“Twenty years from now you will be more disappointed by the things that you didn’t do than by the ones you did do. So throw off the bowlines. Sail away from the safe harbor. Catch the trade winds in your sails. Explore. Dream. Discover.” maybe Mark Twain?
Fine words but easier said than done! We didn’t own a house and giving up renting felt good but our bowlines were “STUFF”! I reckon compared to many we didn’t have that much anyway but still the process of sorting it out felt epic. Although we’d been getting rid of stuff for some time we still seemed to have a houseful when we decided to set sail.
A photographic feature in a Sunday supplement years ago has stuck in my memory and reared its head. Visual representations of the possessions of families around the world never left me. The photos were from: Peter Menzel Material World: A Global Family Portrait. At the time I recall my emotional response to that stark contrast of what a typical family owned in a ‘developed’ society compared to one in an ‘undeveloped’ one. A reflection of our excessive lives left me thinking about difference, perhaps feeling guilty but more about the misalignment of the have, the have-nots and the complex questions about who was really the better off? Have a look!
And of course there is “The Story Of Stuff” – a 20-minute look at the underside of our production and consumption patterns, exposing the connections between a huge number of environmental and social issues – and reminds us that it is STUFF that keeps the wheels of our consumer driven society firmly on track to resource depletion, environmental chaos, and greater inequality. If you’ve not seen it please do. Mum have a look!
The other big cultural event about consumption, possessions and self definition in 2001 was that of Michael Landy the Turner Prize winner who shredded all his stuff in an exhibition called BreakDown.
There were, however, no feelings of artistic expression in our efforts! Just a long hard slog. To sort out the stuff of two people in a three bed house it took one or the other of us about six weeks. We made a decision about absolutely everything we owned: carboot sale, Freegle/Freecycle, charity shop up the road, charity shop Oxfam books, Amazon books, storage, Ebay, landfill! Nightmare!
It took ages and I got VERY bored with it! And do I feel liberated – not really. Do I feel on a spiritual higher plane? Am I closer to heaven? Do I identify less with my stuff and more with my inner self? Do I feel this act is like giving the finger to consumption – NO, no, no! I felt pretty screwed up about it from time to time though. It’s hard to let go of your base and the things in it that make it work. I’ve moved 14 times: I’ve sailed away from the safe harbour before and I’m under no illusion. Life beyond the shore will not make me super happy or a different person but it feels like we have to go there – and packing up is a tedious job!

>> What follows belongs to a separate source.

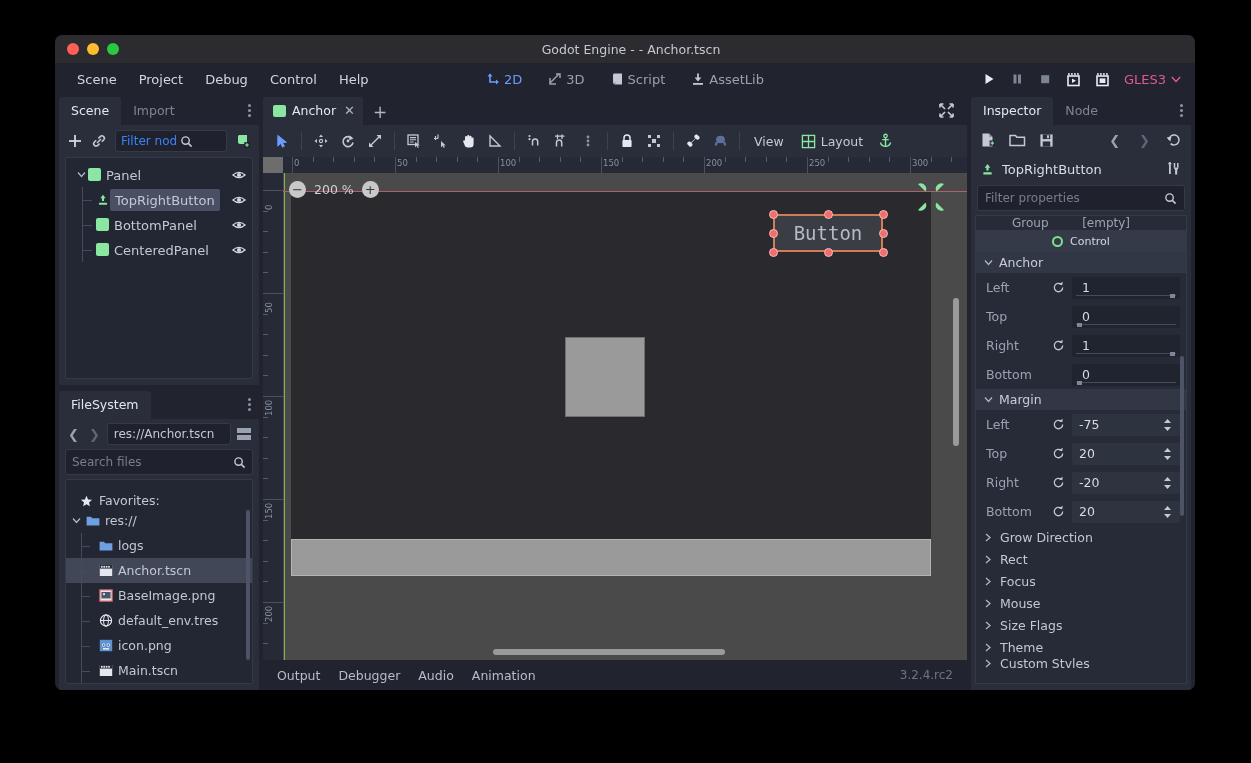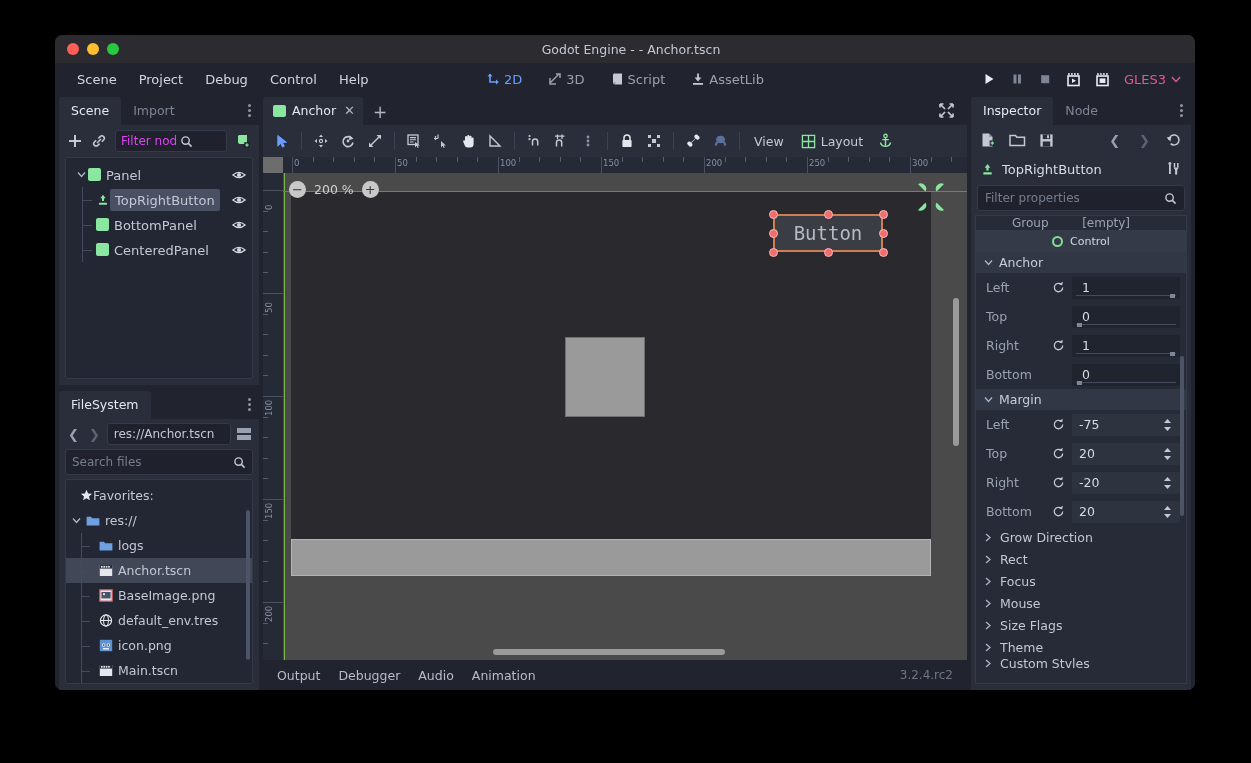"Filter nod" .filter-box span { color: #d946ef -> #3b82f6 }
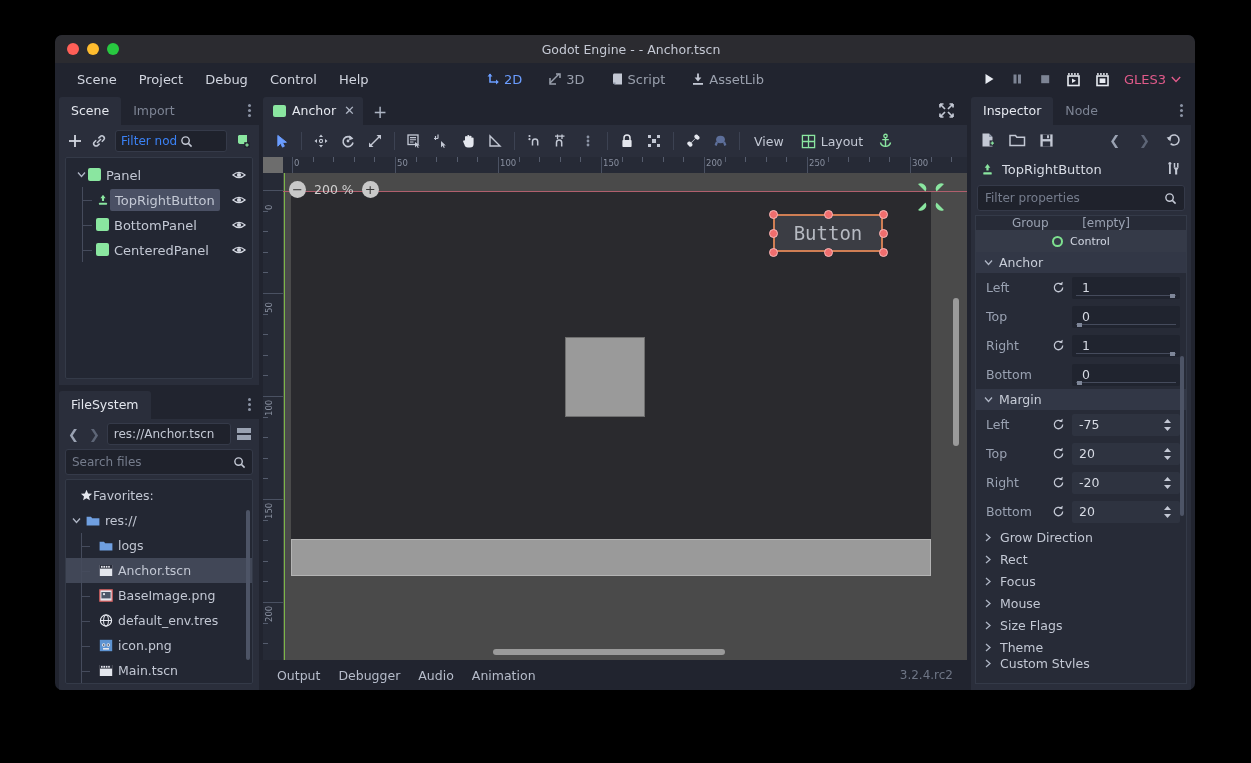"Favorites:" div.fs-row { align-items: none -> flex-end; gap: none -> 6px }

My mum rearranged her garage at the nth hour to house some boxes and my dad let her! Synchronicity kicked in and there was a month overlap between our friend Sondra returning from the US to an empty house and us leaving. My mates in Swansea decided to have at least a winter off their titchy boat and offered us space in the empty garage of their new abode. Rob’s mum’s similarly found empty drawers and offered loft space. Lancaster friends kept us fed, watered and humoured every day in the last week. Thanks to Mavis, Ben, Sondra, Janet and Martin, Ann, Caroline and Brian and finally the Lancaster Transition ed group for taking away the dregs of our stuff on the very last evening!
We will explore, dream, discover and make headway a lot lighter than we were before but with enough of our stuff safely stashed that we won’t have to start completely from scratch again – cos some stuff is OK! Maybe? Maybe it isn’t and I’ll write some more another time…. This consumption, ownership thing is complex!